Problem to work on:
Every record must be given again word for word; no picture belongs in the copy.

Front-end code change data:

+-------+

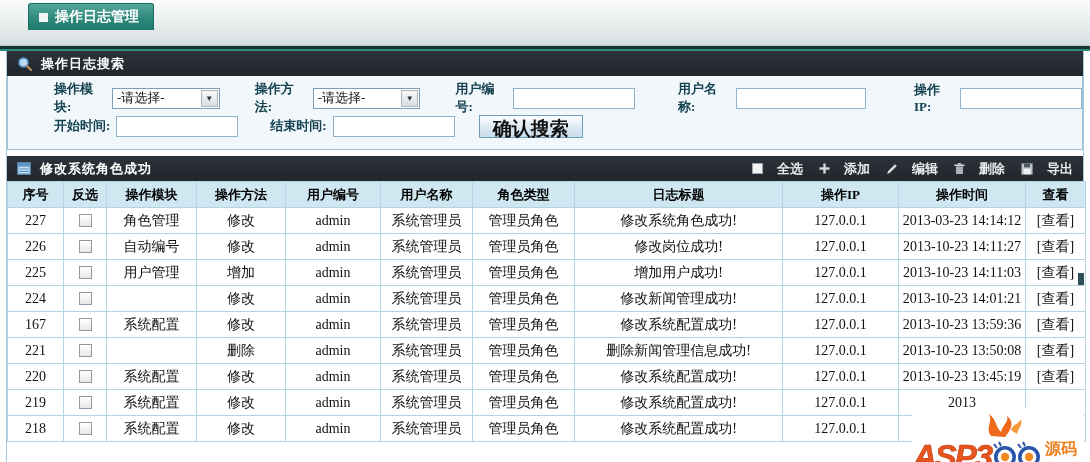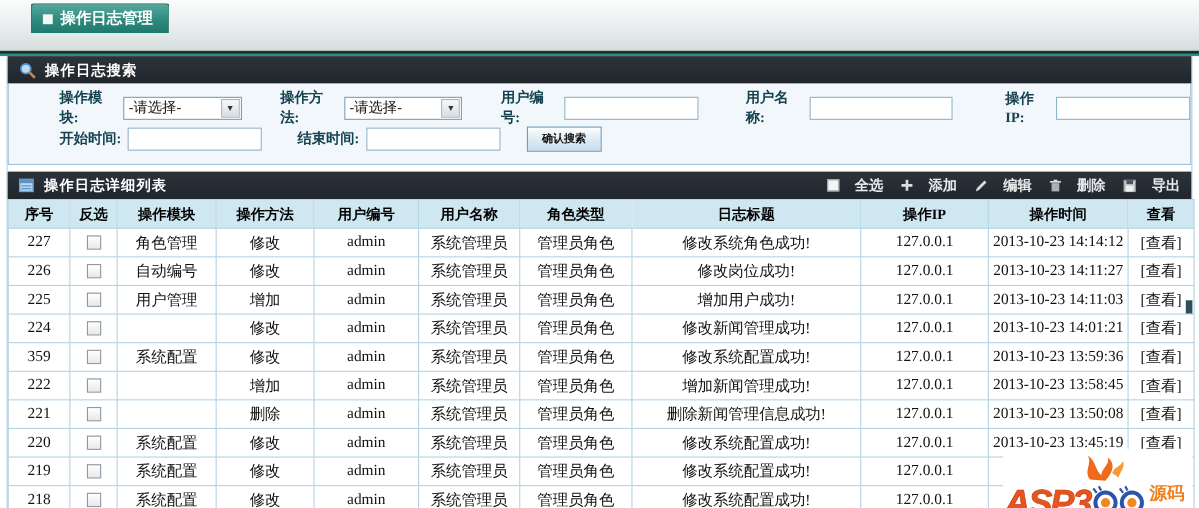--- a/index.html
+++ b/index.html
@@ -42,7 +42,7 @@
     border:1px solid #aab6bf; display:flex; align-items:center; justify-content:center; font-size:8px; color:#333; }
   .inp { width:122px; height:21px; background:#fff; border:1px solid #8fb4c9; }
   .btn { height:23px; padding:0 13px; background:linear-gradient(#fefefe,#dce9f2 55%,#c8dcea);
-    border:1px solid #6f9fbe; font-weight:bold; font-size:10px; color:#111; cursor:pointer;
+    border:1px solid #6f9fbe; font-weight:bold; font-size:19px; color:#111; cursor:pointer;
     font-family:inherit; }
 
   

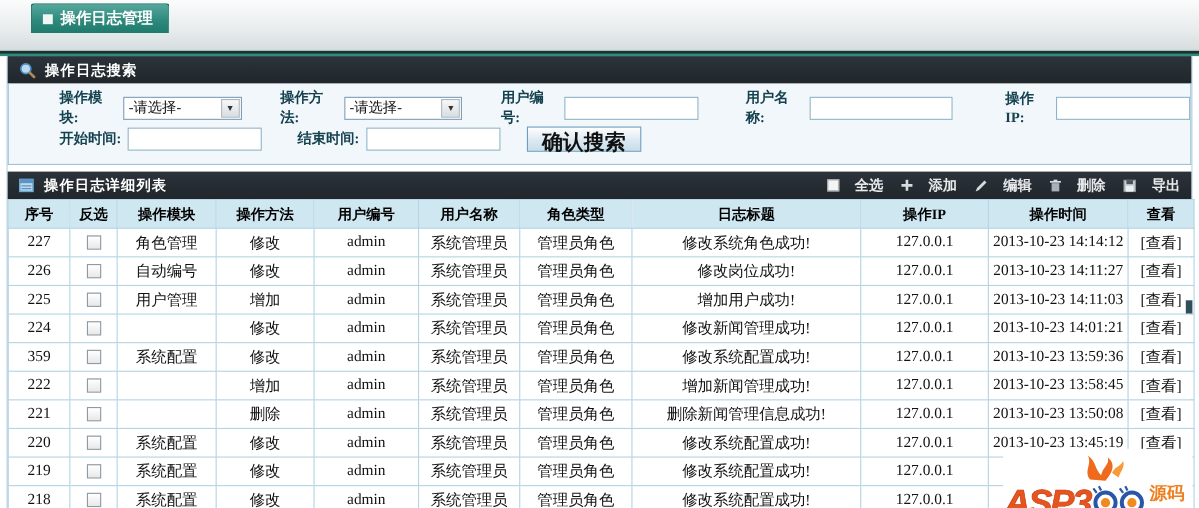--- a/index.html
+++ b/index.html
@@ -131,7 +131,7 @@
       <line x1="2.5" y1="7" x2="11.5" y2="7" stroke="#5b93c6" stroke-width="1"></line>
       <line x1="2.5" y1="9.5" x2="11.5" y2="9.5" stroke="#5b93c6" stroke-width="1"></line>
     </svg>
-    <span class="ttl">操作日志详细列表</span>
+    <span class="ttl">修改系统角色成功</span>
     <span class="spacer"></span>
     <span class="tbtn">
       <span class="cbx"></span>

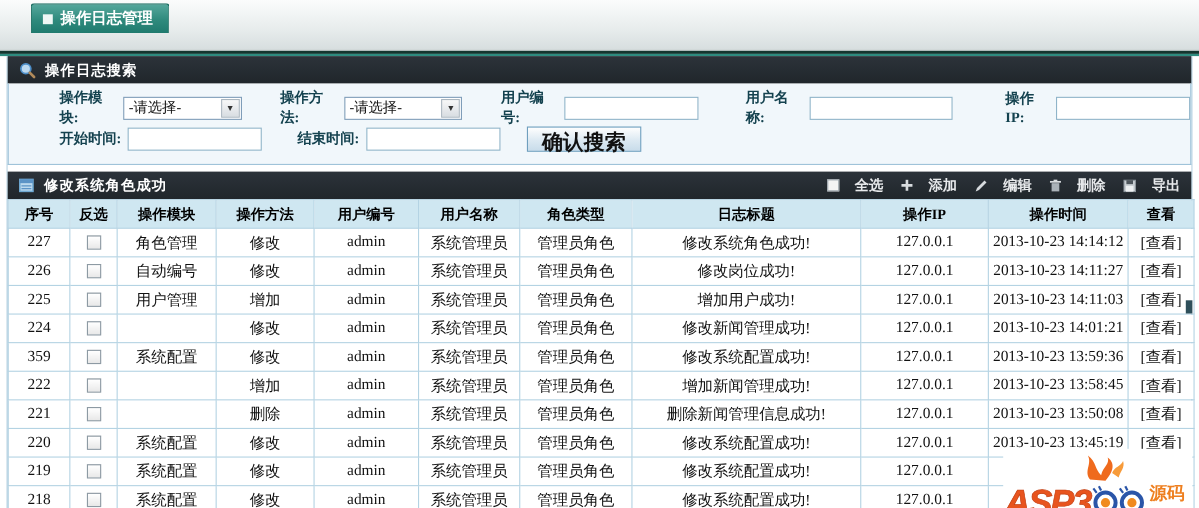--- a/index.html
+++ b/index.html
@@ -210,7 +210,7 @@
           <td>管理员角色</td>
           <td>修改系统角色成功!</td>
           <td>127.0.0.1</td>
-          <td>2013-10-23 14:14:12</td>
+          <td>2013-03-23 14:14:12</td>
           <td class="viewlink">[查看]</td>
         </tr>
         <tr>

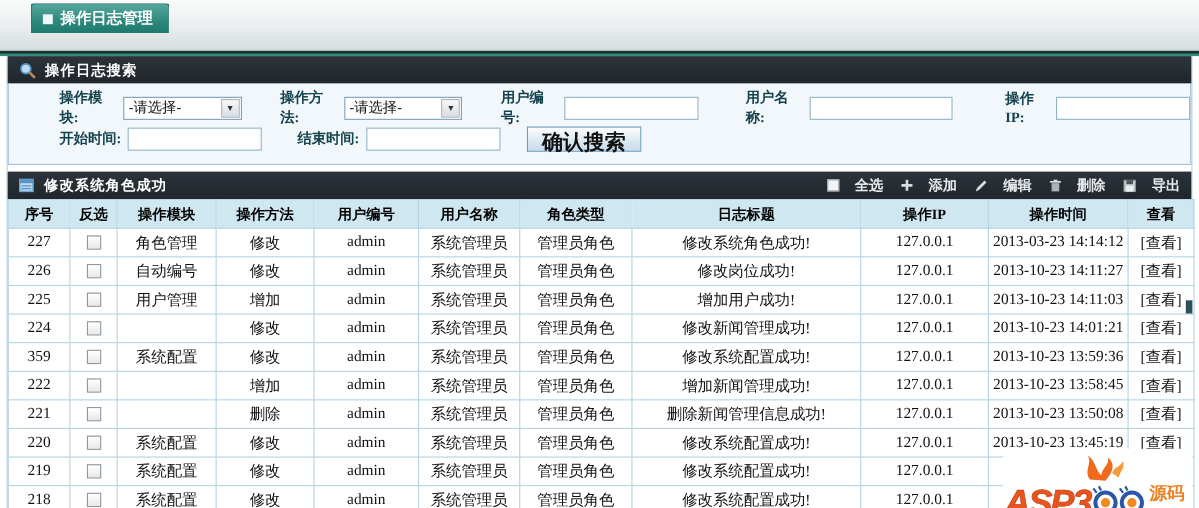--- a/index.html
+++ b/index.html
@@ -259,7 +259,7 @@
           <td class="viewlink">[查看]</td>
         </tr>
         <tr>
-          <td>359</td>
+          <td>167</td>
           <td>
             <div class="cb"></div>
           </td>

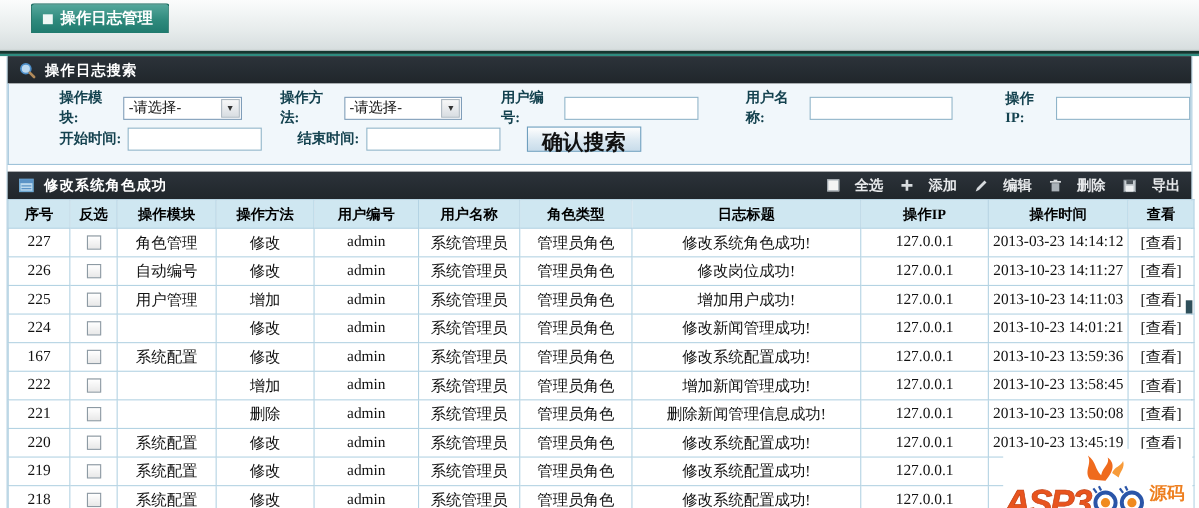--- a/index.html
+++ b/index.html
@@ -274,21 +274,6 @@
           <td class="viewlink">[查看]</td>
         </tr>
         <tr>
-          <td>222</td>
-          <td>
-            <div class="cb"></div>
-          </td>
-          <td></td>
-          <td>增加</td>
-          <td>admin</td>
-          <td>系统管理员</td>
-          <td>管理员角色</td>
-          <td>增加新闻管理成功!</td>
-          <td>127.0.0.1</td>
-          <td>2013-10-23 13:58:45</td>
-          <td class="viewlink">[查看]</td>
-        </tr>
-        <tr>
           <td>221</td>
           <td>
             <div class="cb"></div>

+-------+

Result for this task:
--- a/index.html
+++ b/index.html
@@ -42,7 +42,7 @@
     border:1px solid #aab6bf; display:flex; align-items:center; justify-content:center; font-size:8px; color:#333; }
   .inp { width:122px; height:21px; background:#fff; border:1px solid #8fb4c9; }
   .btn { height:23px; padding:0 13px; background:linear-gradient(#fefefe,#dce9f2 55%,#c8dcea);
-    border:1px solid #6f9fbe; font-weight:bold; font-size:10px; color:#111; cursor:pointer;
+    border:1px solid #6f9fbe; font-weight:bold; font-size:19px; color:#111; cursor:pointer;
     font-family:inherit; }
 
   

--- a/index.html
+++ b/index.html
@@ -131,7 +131,7 @@
       <line x1="2.5" y1="7" x2="11.5" y2="7" stroke="#5b93c6" stroke-width="1"></line>
       <line x1="2.5" y1="9.5" x2="11.5" y2="9.5" stroke="#5b93c6" stroke-width="1"></line>
     </svg>
-    <span class="ttl">操作日志详细列表</span>
+    <span class="ttl">修改系统角色成功</span>
     <span class="spacer"></span>
     <span class="tbtn">
       <span class="cbx"></span>

--- a/index.html
+++ b/index.html
@@ -210,7 +210,7 @@
           <td>管理员角色</td>
           <td>修改系统角色成功!</td>
           <td>127.0.0.1</td>
-          <td>2013-10-23 14:14:12</td>
+          <td>2013-03-23 14:14:12</td>
           <td class="viewlink">[查看]</td>
         </tr>
         <tr>

--- a/index.html
+++ b/index.html
@@ -259,7 +259,7 @@
           <td class="viewlink">[查看]</td>
         </tr>
         <tr>
-          <td>359</td>
+          <td>167</td>
           <td>
             <div class="cb"></div>
           </td>

--- a/index.html
+++ b/index.html
@@ -274,21 +274,6 @@
           <td class="viewlink">[查看]</td>
         </tr>
         <tr>
-          <td>222</td>
-          <td>
-            <div class="cb"></div>
-          </td>
-          <td></td>
-          <td>增加</td>
-          <td>admin</td>
-          <td>系统管理员</td>
-          <td>管理员角色</td>
-          <td>增加新闻管理成功!</td>
-          <td>127.0.0.1</td>
-          <td>2013-10-23 13:58:45</td>
-          <td class="viewlink">[查看]</td>
-        </tr>
-        <tr>
           <td>221</td>
           <td>
             <div class="cb"></div>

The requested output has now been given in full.